大野木さんがガジアンテップに到着したのは、地震が発生してすぐの2月8日。被災状況と支援の需要を把握するため調査を始めた。

調査のなかで大野木さんが最も深刻だと思ったのは住居だ。地震で多くの建物が崩壊した。崩れなかった家もひびが入り、いつ崩れてもおかしくない状態だ。現地の人たちは仕方がなく、公園や広場にテントを張り、避難生活を送っている。

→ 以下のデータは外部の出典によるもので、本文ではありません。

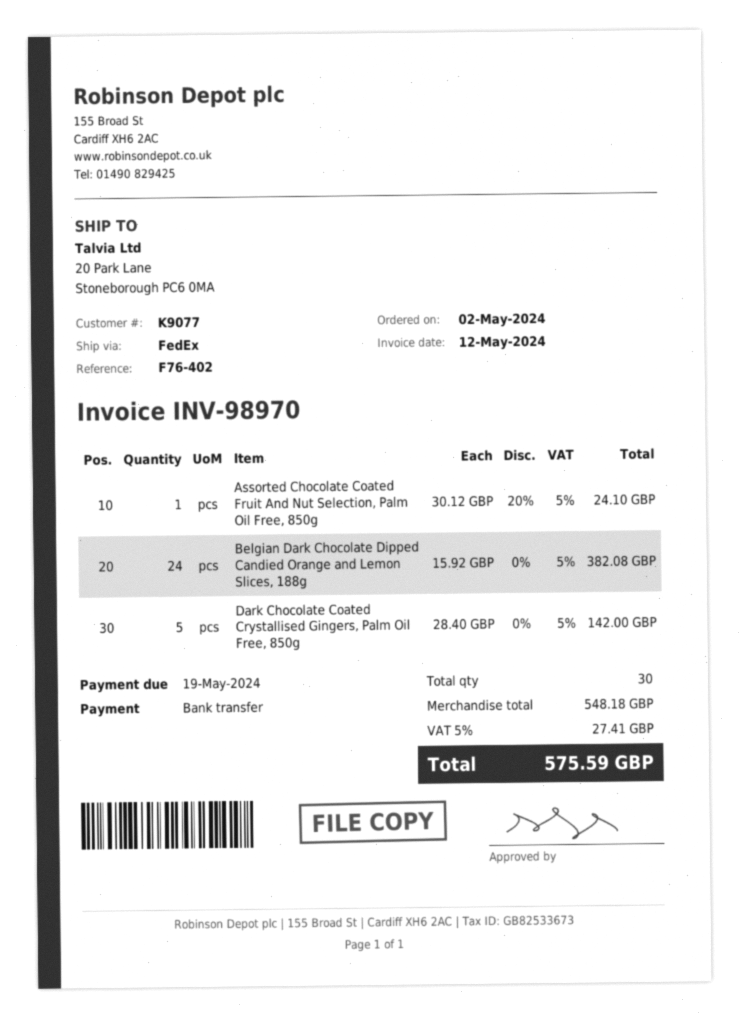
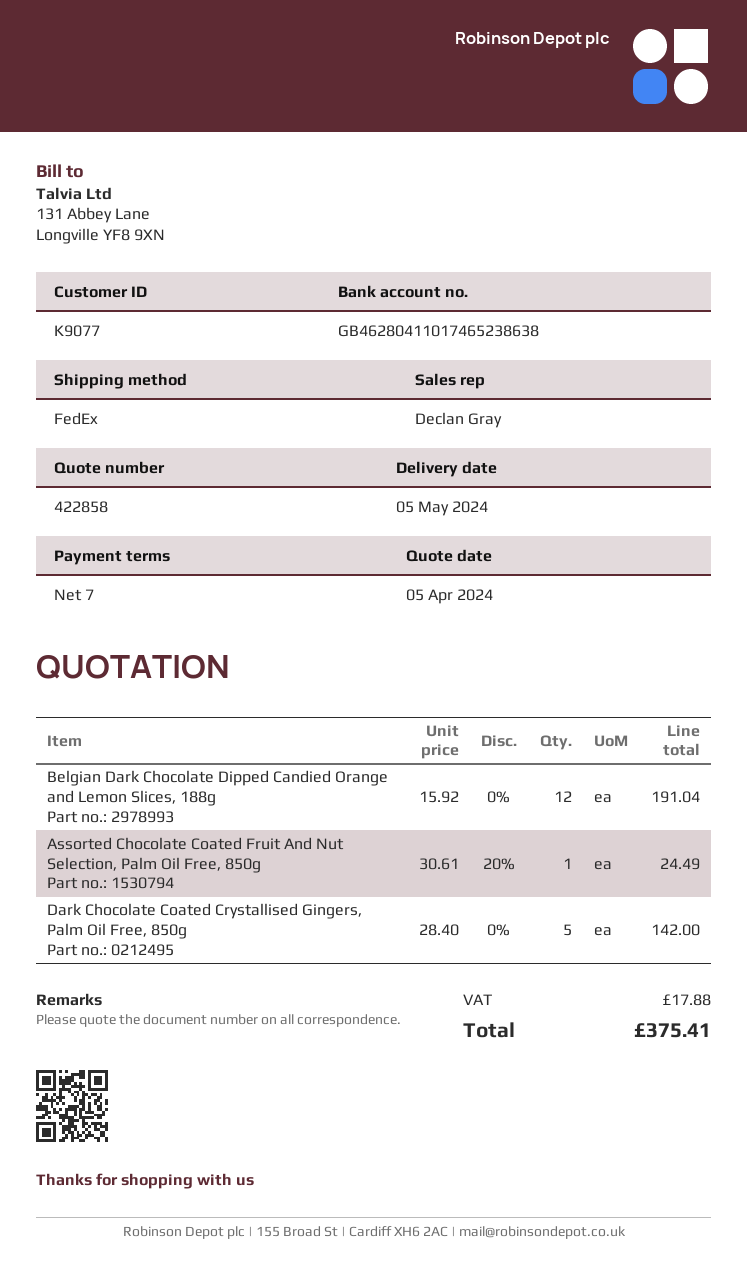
Assorted Chocolate Coated Fruit And Nut Selection, Palm Oil Free, 850g: 1 x 30.12 - 20% = 24.10 -> 1 x 30.61 - 20% = 24.49
Belgian Dark Chocolate Dipped Candied Orange and Lemon Slices, 188g: 24 x 15.92 = 382.08 -> 12 x 15.92 = 191.04
tax: 27.41 -> 17.88
total: 575.59 -> 375.41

だがガジアンテップは冬の真っただ中。被災者は寒さに凍えている。

「私が到着した時は、道にまだ雪が残っていた。夜は零度前後になる。現地の人はヒーターもなく過ごしている」

防寒具に身を包んだ大野木さんは息を白くしながらこう訴えた。

マグニチュード7.8の地震が起きて以降、トルコとシリア両国で2月25日までに5万人以上が命を落とした。100万人以上が今もテントなどで避難生活を続ける。

被災者の精神状態も追い込まれている。パルシックの元ローカルスタッフのトルコ人は、自宅の目の前のアパートが崩壊したため、恐ろしくなって車に乗り被災地を離れた。だが地震がトラウマとなり、夜もゆっくり眠れないという。

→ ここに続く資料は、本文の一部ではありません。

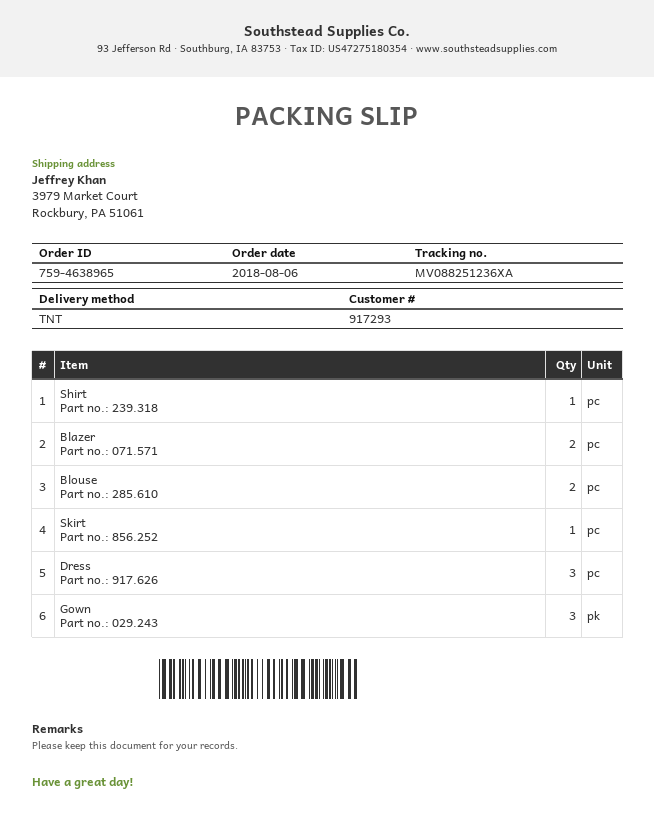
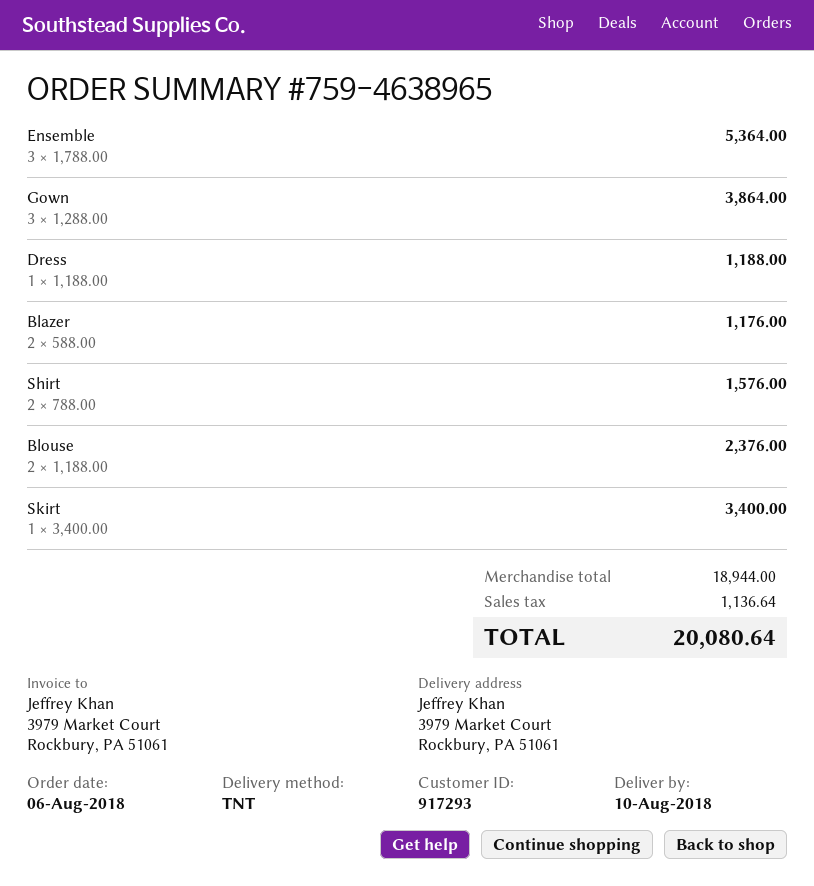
Shirt: 1 -> 2
Dress: 3 -> 1
Ensemble: none -> 3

トルコ南部では地震以降、2月20日までに6000回以上の余震が発生。20日にはマグニチュード6.3の地震も起きた。

地震で傾いた民家。トルコ・カフラマンマラシュで2月24日に撮影(写真はパルシック提供)

地震で傾いた民家。トルコ・カフラマンマラシュで2月24日に撮影(写真はパルシック提供)

地震でひびが入ったビル。トルコ・ガジアンテップで2月8日に撮影(写真はパルシック提供)

地震でひびが入ったビル。トルコ・ガジアンテップで2月8日に撮影(写真はパルシック提供)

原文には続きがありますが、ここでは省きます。